When Michael Snow died last Thursday I felt compelled to amass as many of our books, records, CDs, videos and bits of ephemera of his that I could unearth in the house. This involved going through six different book shelves, three different storage spaces for records and countless archival (and non-archival) boxes where I store things like this. Subsequently I've spend the last few days trying to return the items, or shovelling snow as I've taken to calling it*.
“…I was just over 30 when we made the documentary about him. It's a summation in many ways, or an extension, of the work I was doing at the AGO in 1994-1995, organizing screenings, performances and public talks as part of The Michael Snow Project. It was a really amazing time. I can’t overstate how singular the scale of the project was – major exhibitions at the AGO and The Power Plant, four companion publications (one that I edited), Walking Woman banners designed by Bruce Mau’s studio throughout the downtown core, and complementary exhibitions and programs in various corners of the city from City Hall to the Glenn Gould Studio. All for one living artist. It’s something that we aren’t likely to ever see again."

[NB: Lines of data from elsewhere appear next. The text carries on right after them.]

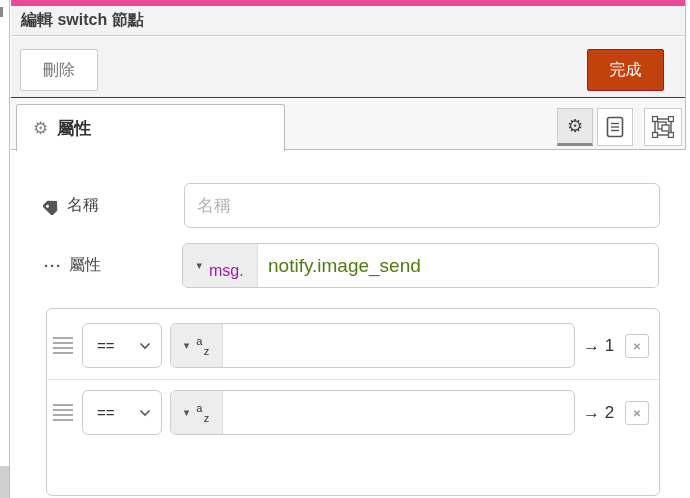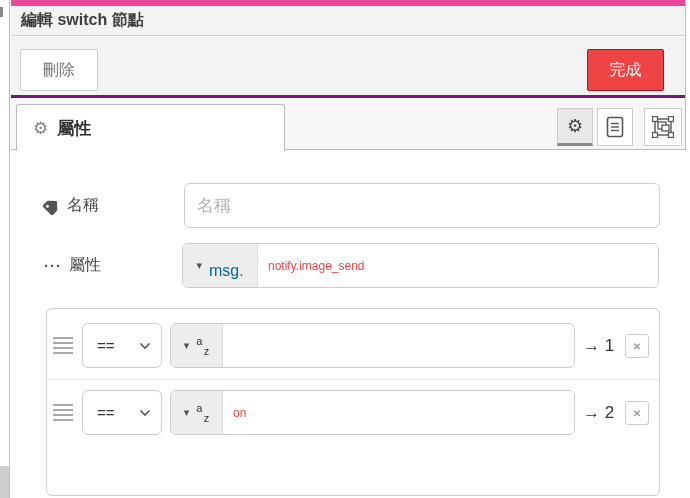--- a/index.html
+++ b/index.html
@@ -18,7 +18,7 @@
   .tray-header { position:absolute; left:11px; top:0; width:674px; height:36px; background:#f3f3f3; border-top:6px solid #ec4899; border-bottom:1px solid #ccc; display:flex; align-items:center; padding-left:10px; }
   .tray-title { font-size:16px; font-weight:bold; color:#3f3f3f; }
 
-  .tray-toolbar { position:absolute; left:11px; top:37px; width:674px; height:61px; background:#f3f3f3; border-bottom:3px solid #701a75; }
+  .tray-toolbar { position:absolute; left:11px; top:37px; width:674px; height:61px; background:#f3f3f3; border-bottom:1px solid #701a75; }
   .btn { position:absolute; top:12px; height:42px; background:#fff; border:1px solid #ccc; border-radius:2px; font-size:16px; color:#777; display:flex; align-items:center; justify-content:center; cursor:pointer; }
   .btn-delete { left:9px; width:78px; }
   .btn-cancel { left:478px; width:77px; }

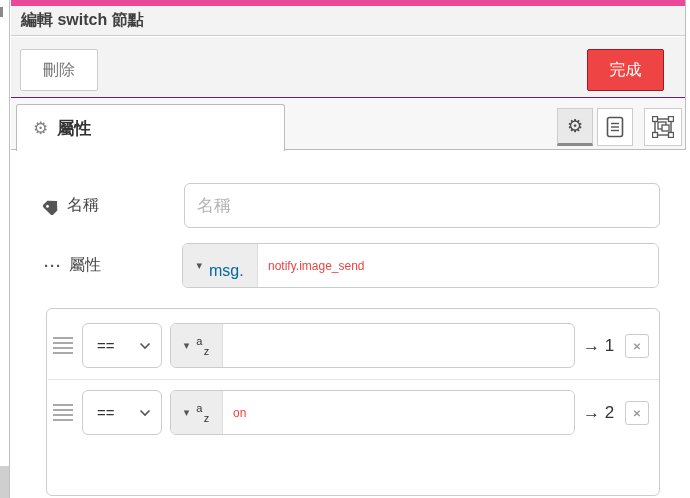--- a/index.html
+++ b/index.html
@@ -22,7 +22,7 @@
   .btn { position:absolute; top:12px; height:42px; background:#fff; border:1px solid #ccc; border-radius:2px; font-size:16px; color:#777; display:flex; align-items:center; justify-content:center; cursor:pointer; }
   .btn-delete { left:9px; width:78px; }
   .btn-cancel { left:478px; width:77px; }
-  .btn-done { left:576px; width:77px; background:#ef4444; border-color:#a2172a; color:#fff; }
+  .btn-done { left:576px; width:77px; background:#c2410c; border-color:#a2172a; color:#fff; }
 
   .tabbar { position:absolute; left:11px; top:98px; width:674px; height:52px; background:#f7f7f7; border-bottom:1px solid #bbb; }
   .tab-active { position:absolute; left:5px; top:6px; width:269px; height:47px; background:#fff; border:1px solid #bbb; border-bottom:none; border-radius:3px 3px 0 0; display:flex; align-items:center; gap:9px; padding-left:16px; z-index:2; }

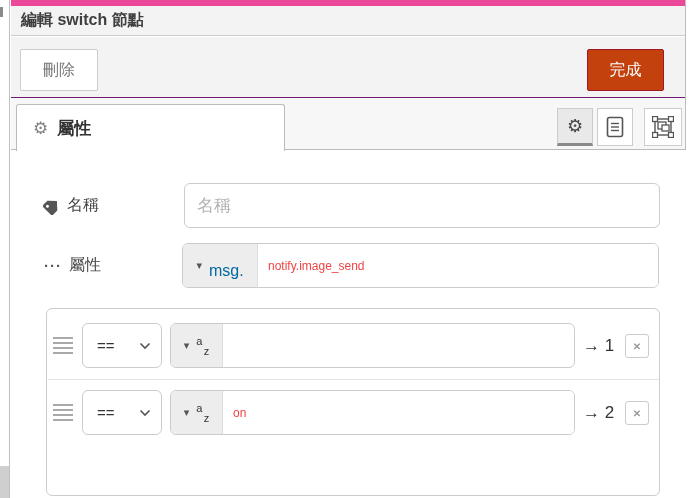--- a/index.html
+++ b/index.html
@@ -51,7 +51,7 @@
   .ti-prefix { background:#ededed; border-right:1px solid #ddd; display:flex; align-items:center; justify-content:center; gap:7px; cursor:pointer; }
   .ti-prefix-prop { width:75px; }
   .ti-triangle { font-size:11px; color:#555; line-height:1; }
-  .ti-prefix-label { font-size:16px; color:#0369a1;margin-top:10px; }
+  .ti-prefix-label { font-size:16px; color:#a21caf;margin-top:10px; }
   .ti-value { flex:1; border:none; font-size:12px; color:#ef4444; padding:0 10px; min-width:0; }
 
   .rules-box { position:absolute; left:31px; top:158px; width:614px; height:188px; border:1px solid #ccc; border-radius:6px; background:#fff; }

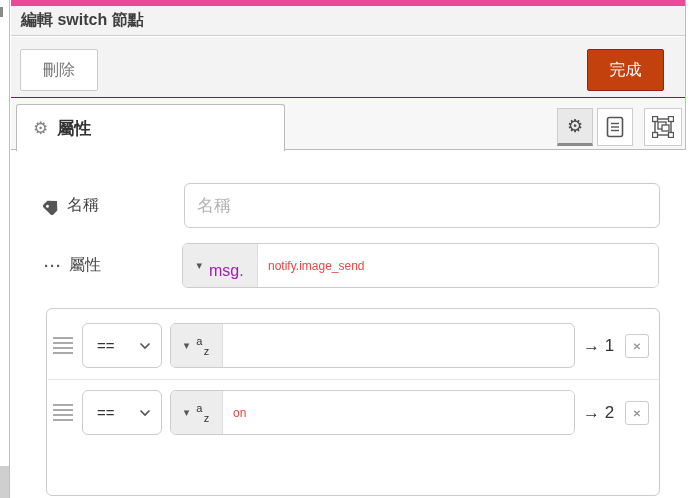--- a/index.html
+++ b/index.html
@@ -52,7 +52,7 @@
   .ti-prefix-prop { width:75px; }
   .ti-triangle { font-size:11px; color:#555; line-height:1; }
   .ti-prefix-label { font-size:16px; color:#a21caf;margin-top:10px; }
-  .ti-value { flex:1; border:none; font-size:12px; color:#ef4444; padding:0 10px; min-width:0; }
+  .ti-value { flex:1; border:none; font-size:19px; color:#4d7c0f; padding:0 10px; min-width:0; }
 
   .rules-box { position:absolute; left:31px; top:158px; width:614px; height:188px; border:1px solid #ccc; border-radius:6px; background:#fff; }
   .rule-divider { position:absolute; left:1px; top:70px; width:611px; height:1px; background:#e4e4e4; }

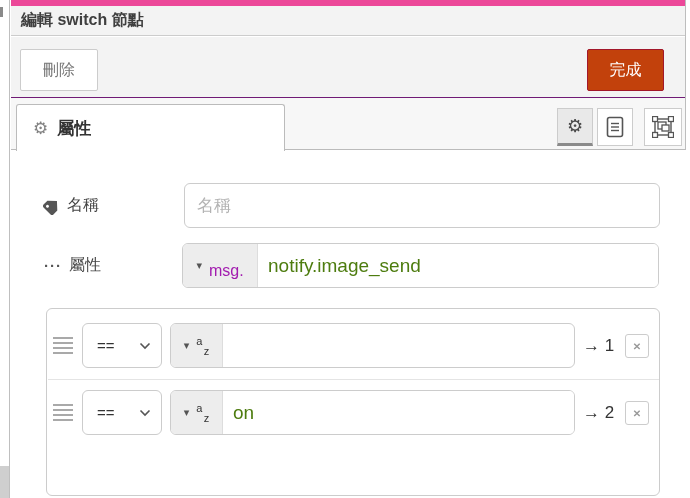--- a/index.html
+++ b/index.html
@@ -213,7 +213,6 @@
               <span class="az-z">z</span>
             </span>
           </div>
-          <input class="ti-value" type="text" value="on" style="">
         </div>
         <div class="rule-output">→ 2</div>
         <button class="rule-remove">✕</button>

- Jim Shedden, Manager of Publishing at the Art Gallery of Ontario
"Concurrent with his filmmaking, Snow continued to work across various media, as exemplified by the 1974 artist’s book Cover to Cover, which can be read forward or backward, and his 1987 album The Last LP, which purported to contain field recordings of vanishing ethnic musics but in fact comprised multitracked fragments composed and performed by Snow. His 1979 Flight Stop, a flock of fiberglass geese in flight created from many photos of a single goose, remains on view today at Toronto’s Eaton Centre, with which it is inextricably identified; other public works include The Audience, 1989, a group of over-life-size sculptures of celebrating people painted gold at Toronto’s Rogers Centre; and The Windows Suite, 2006, a series of plasma screens on a downtown Toronto hotel showing “impossible” sequences.
Considered by many to be Canada’s most important artist, Snow is represented in the National Gallery of Canada by seventy-five works; he was made an Officer of the Order of Canada in 1981 and promoted to Companion in 2007 for his contributions to cinema. He has enjoyed retrospectives at multiple venues in Toronto and at the British Film Institute; his work was included in the reopening exhibitions at the Centre Pompidou, Paris, in 2000, and the Museum of Modern Art, New York in 2005.
Though he worked in a broad range of media, Snow’s own source of inspiration was not external but internal. “Cross-media pollination . . . doesn’t happen to me,” he told the National Gallery of Canada in 2014. “I have ideas, and the wish to attempt something; I muse about it, sometimes for a long time, and then finally ‘attempt’ it.”"
- Artforum
"Michael Snow was born in Toronto in 1928. He attended the Ontario College of Art and initially started out in the world of advertising design. Dissatisfied with his job, he went hitchhiking in Europe and then embarked on a career as a professional musician. He played in jazz clubs in Canada at night; during the day, he created paintings in his studio.
In 1961, he and his wife, the artist Joyce Wieland, moved to New York. Early on, he showed with Poindexter Gallery, the same space that also represented abstractionist painters like Jules Olitski and Willem de Kooning. But it was his ties to the New York film world that ultimately brought him fame.
Under the aegis of Jonas Mekas, Snow was able to screen his works for crowds that included artist Nam June Paik and filmmaker Shirley Clarke. It wasn’t until he screened Wavelength at a festival in Belgium and won the grand prize for it that he realized the following his work had gained."